Nick Clegg has blocked a proposal by David Cameron to restrict the construction of onshore windfarms, a Liberal Democrat source has said.
It is understood the prime minister presented Clegg with the plans more than a week ago, which would have put an overall cap on the number of turbines built in the countryside.
However, the deputy prime minister told Cameron on Monday that he would not allow a further assault on onshore windfarms after previous cuts to subsidies for the industry.
The Lib Dem source said Tory claims to be green were now dead in the water.

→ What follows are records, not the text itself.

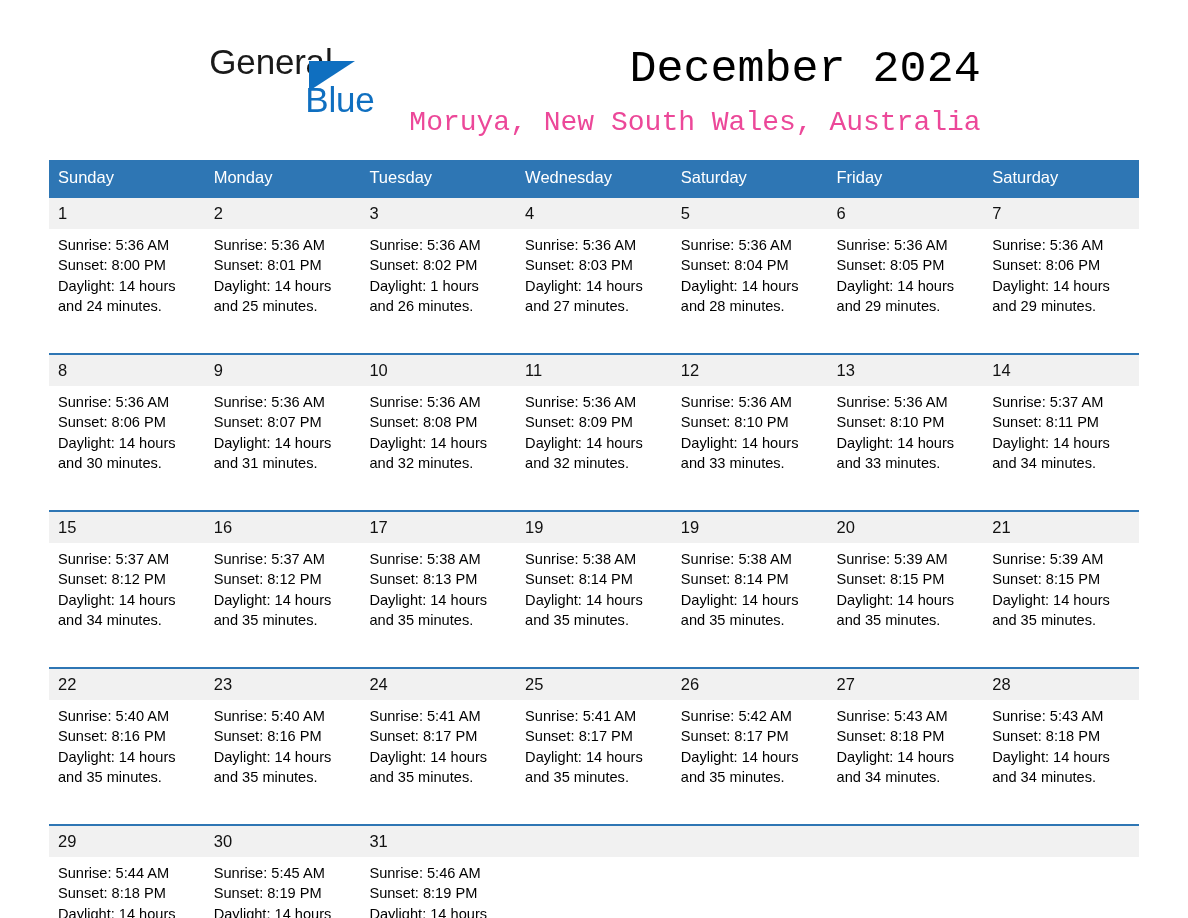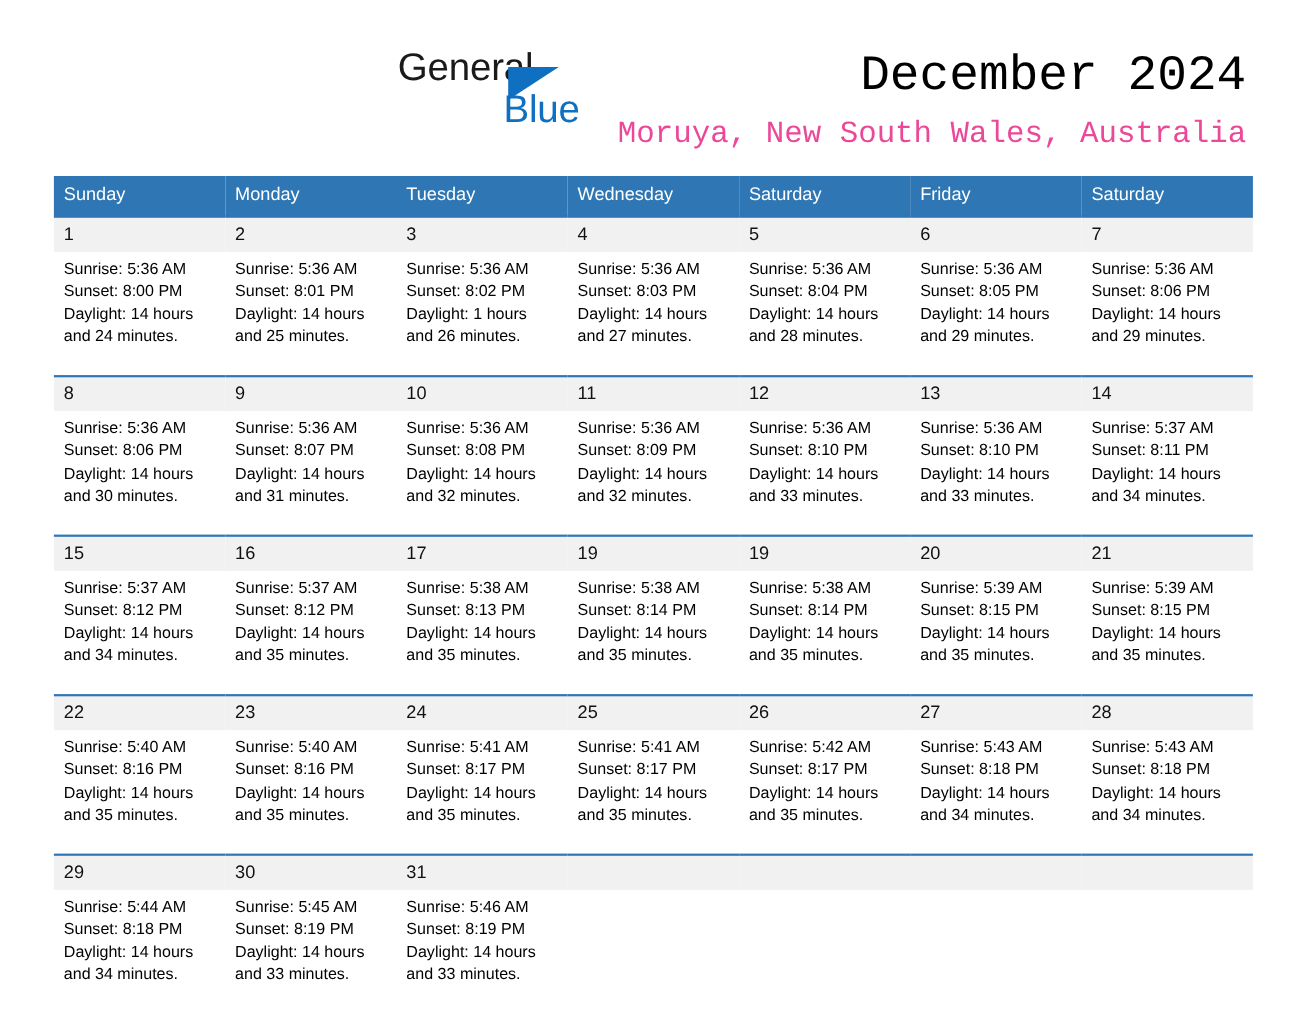--- a/index.html
+++ b/index.html
@@ -18,21 +18,21 @@
     position: relative;
     width: 1188px;
     height: 918px;
     box-sizing: border-box;
   }
 
   
   .masthead {
     display: flex;
     align-items: flex-start;
-    justify-content: flex-end;
+    justify-content: center;
     padding: 44px 55px 0 57px;
     box-sizing: border-box;
   }
   .logo {
     position: relative;
     width: 200px;
     height: 78px;
     line-height: 1;
   }
   .logo-general {
@@ -101,21 +101,21 @@
     font-size: 16.5px;
     color: #111111;
     padding: 6px 0 6px 9px;
     vertical-align: top;
     height: 14px;
     border: none;
   }
   .info-cell {
     background: #ffffff;
     vertical-align: top;
-    padding: 6px 10px 0 9px;
+    padding: 6px 10px 12px 9px;
     border: none;
     height: 106px;
   }
   .info-line {
     font-size: 14.6px;
     line-height: 20.2px;
     color: #000000;
     white-space: nowrap;
   }
   .info-daylight {

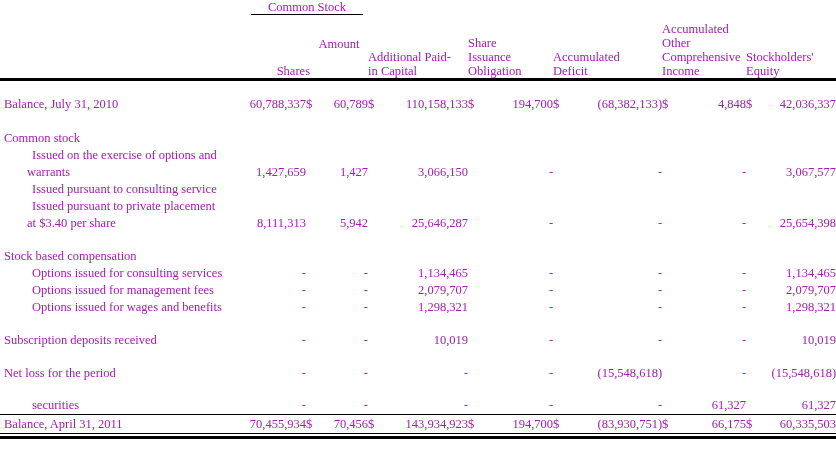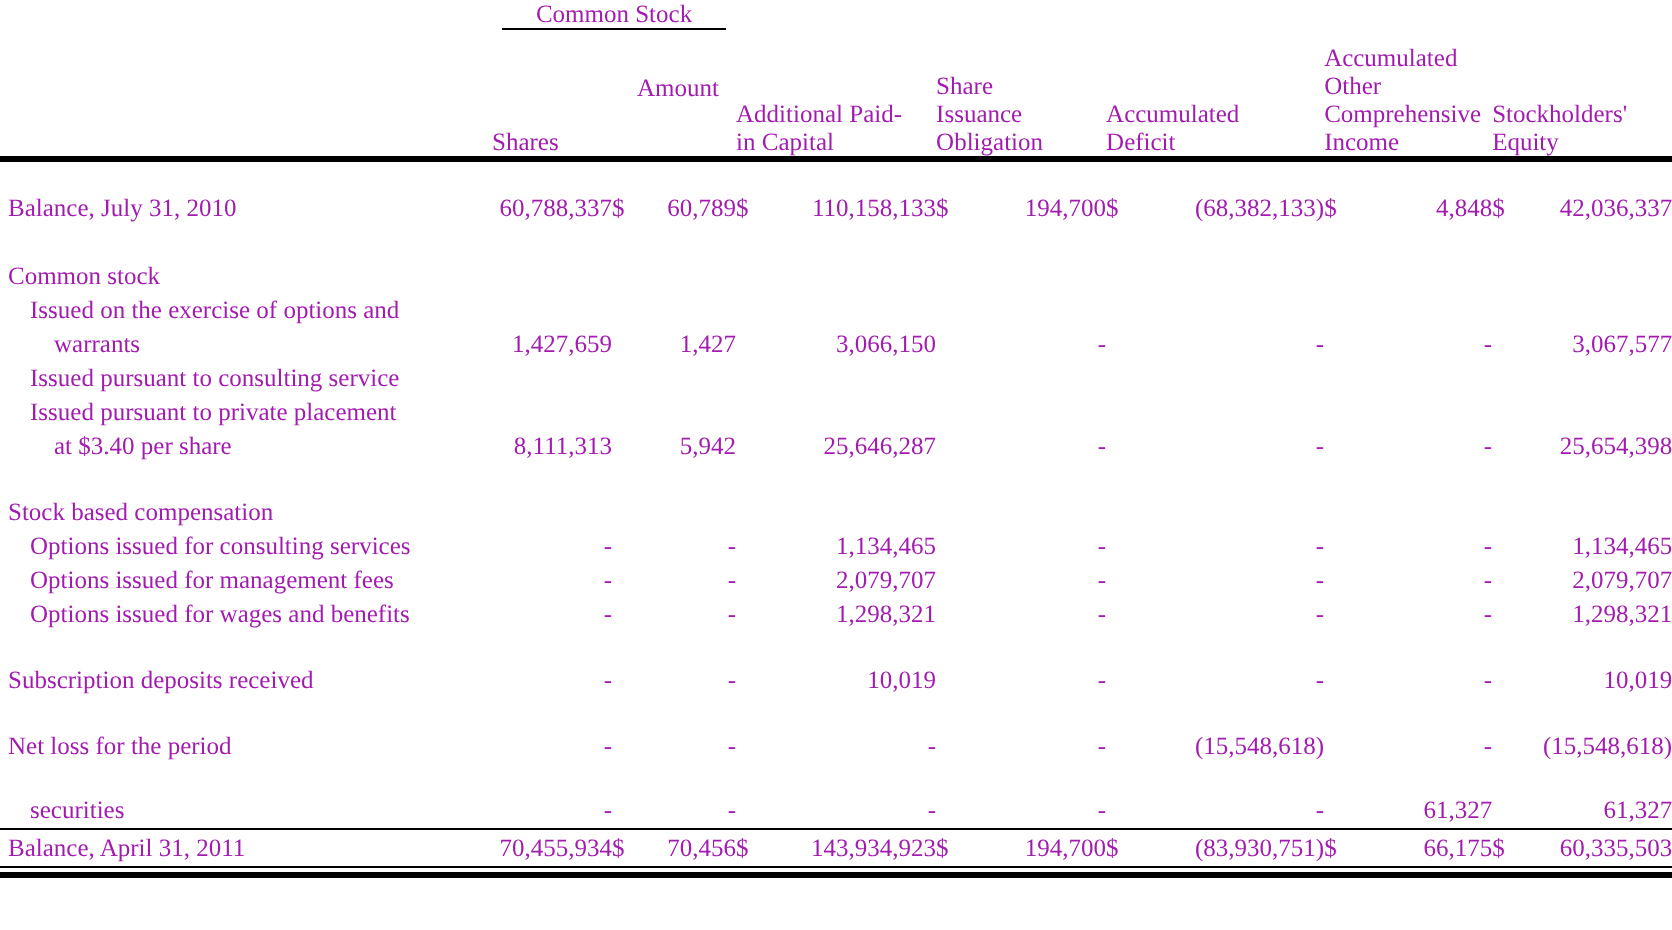--- a/index.html
+++ b/index.html
@@ -45,34 +45,34 @@
   .grp {
     line-height: 14px;
     border-bottom: 1px solid #000;
     margin: 0 5px 22px 5px;
     text-align: center;
   }
   .sub {
     display: flex;
     line-height: 14px;
   }
-  .sub .s1 { flex: 0 0 64px; text-align: left; margin-top: 27px; }
+  .sub .s1 { flex: 0 0 64px; text-align: right; margin-top: 27px; }
   .sub .s2 { flex: 1; text-align: center; }
   
   tbody tr { height: 17px; }
   tbody tr.blank { height: 16px; }
   tbody tr.first-balance { height: 18px; }
   tbody tr.last-balance  { height: 19px; }
   tbody tr.last-balance td {
     border-top: 1px solid #000;
     border-bottom: 1px solid #000;
   }
   td.lbl  { text-align: left; }
   td.lbl.ind0 { padding-left: 4px; }
-  td.lbl.ind1 { padding-left: 15px; }
+  td.lbl.ind1 { padding-left: 32px; }
   td.lbl.ind2 { padding-left: 27px; margin-left: 28px; }
   td.num  { text-align: right; padding-right: 2px; }
   td.dol  { text-align: left;  padding-left: 4px; }
   td.b, .b { font-weight: bold; }
   td.dash-oblig   { padding-right: 5px; }
   td.dash-deficit { padding-right: 16px; }
   td.dash-comp    { padding-right: 6px; }
   td.dash-paidin  { padding-right: 4px; }
   .bottom-bar {
     width: 836px;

Clegg agreed to look at the proposal but found absolutely no case for it, especially since the subsidy cuts and felt it could cause damaging uncertainty to the renewable energy industry, the source said.
They added: “Nick Clegg was simply not going to allow the Tories to move the goalposts on green energy again.
“Some sort of crude block towards onshore wind would seriously damage investor confidence in Britain’s energy markets. It would be a double whammy – bad for both British business and for the environment.
“The Liberal Democrats believe in a mixed, diverse green energy future. Capping onshore wind production would leave investors questioning our long-term commitment to all renewable energy sources.
“This would be catastrophic for our growing green economy and the hundreds of thousands of British jobs in it.”
The proposals to cap the number of onshore turbines, first reported by the BBC, come less than a year after the coalition agreed that subsidies for windfarms would last another six years at roughly the current level.
The year before, support for onshore wind was cut by about 10% after the prime minister came under pressure from more than 100 backbench MPs. They wrote to him demanding action against windfarms spoiling the landscape in rural areas.